▶ To do
The required output is the line containing "discount: none -> 3.74" and every line after it, transcribed exactly through the end of the data below.
[[ Data under study open ]]
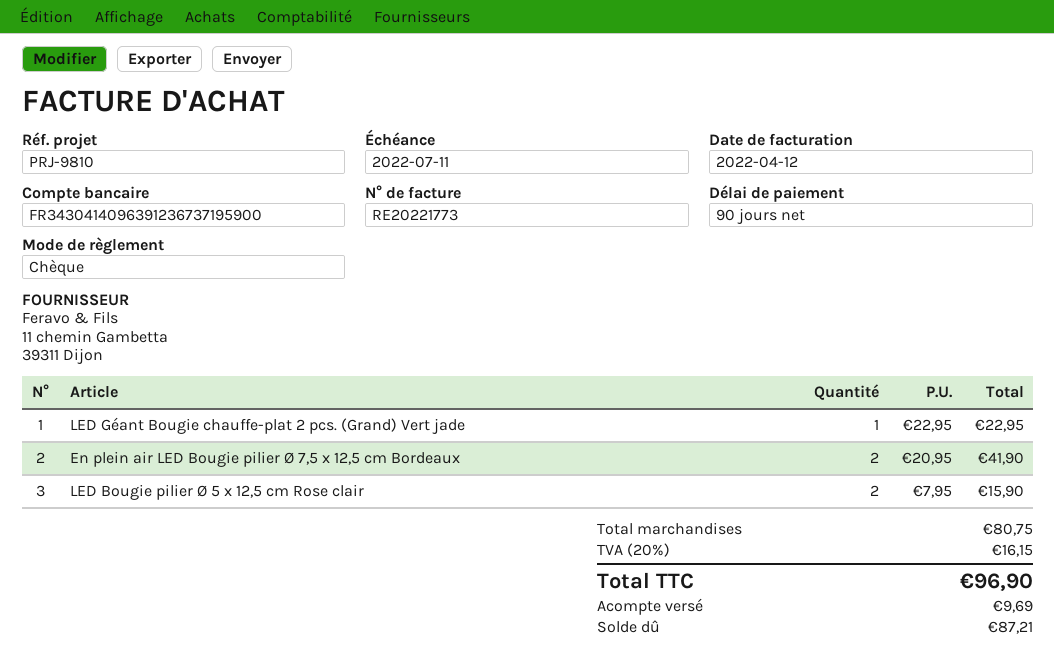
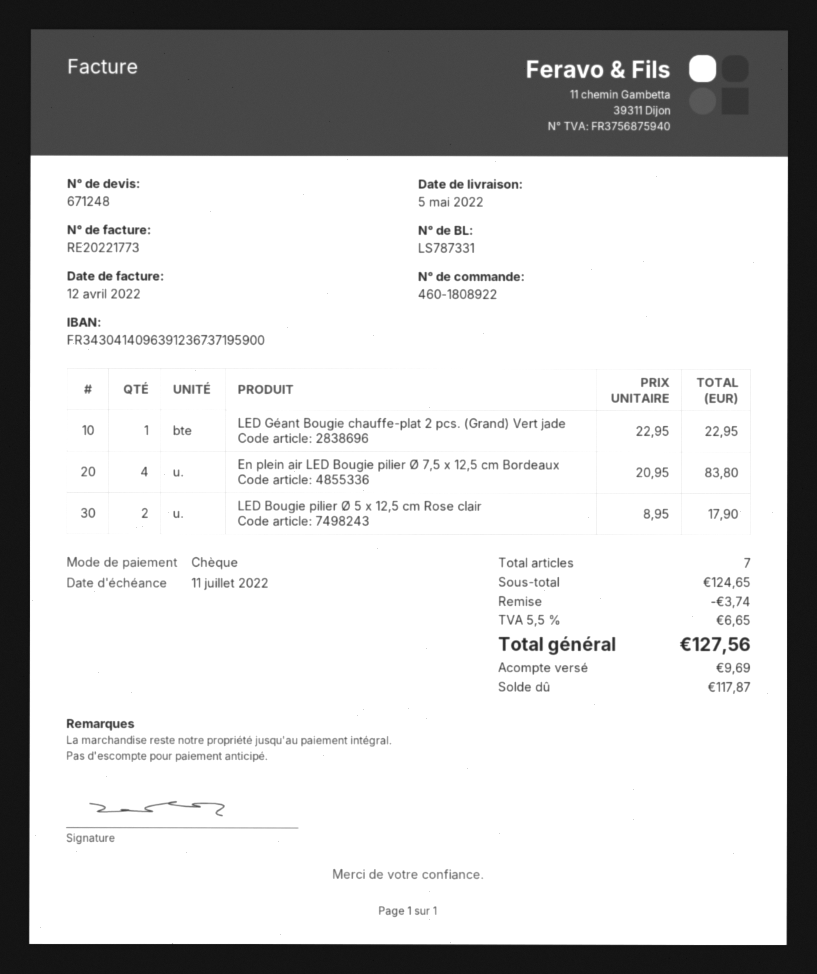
En plein air LED Bougie pilier Ø 7,5 x 12,5 cm Bordeaux: 2 x 20.95 = 41.90 -> 4 x 20.95 = 83.80
LED Bougie pilier Ø 5 x 12,5 cm Rose clair: 2 x 7.95 = 15.90 -> 2 x 8.95 = 17.90
subtotal: 80.75 -> 124.65
discount: none -> 3.74
tax: 20% = 16.15 -> 5.5% = 6.65
total: 96.90 -> 127.56
balance: 87.21 -> 117.87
[[ Data under study closed ]]
▶ Reply
discount: none -> 3.74
tax: 20% = 16.15 -> 5.5% = 6.65
total: 96.90 -> 127.56
balance: 87.21 -> 117.87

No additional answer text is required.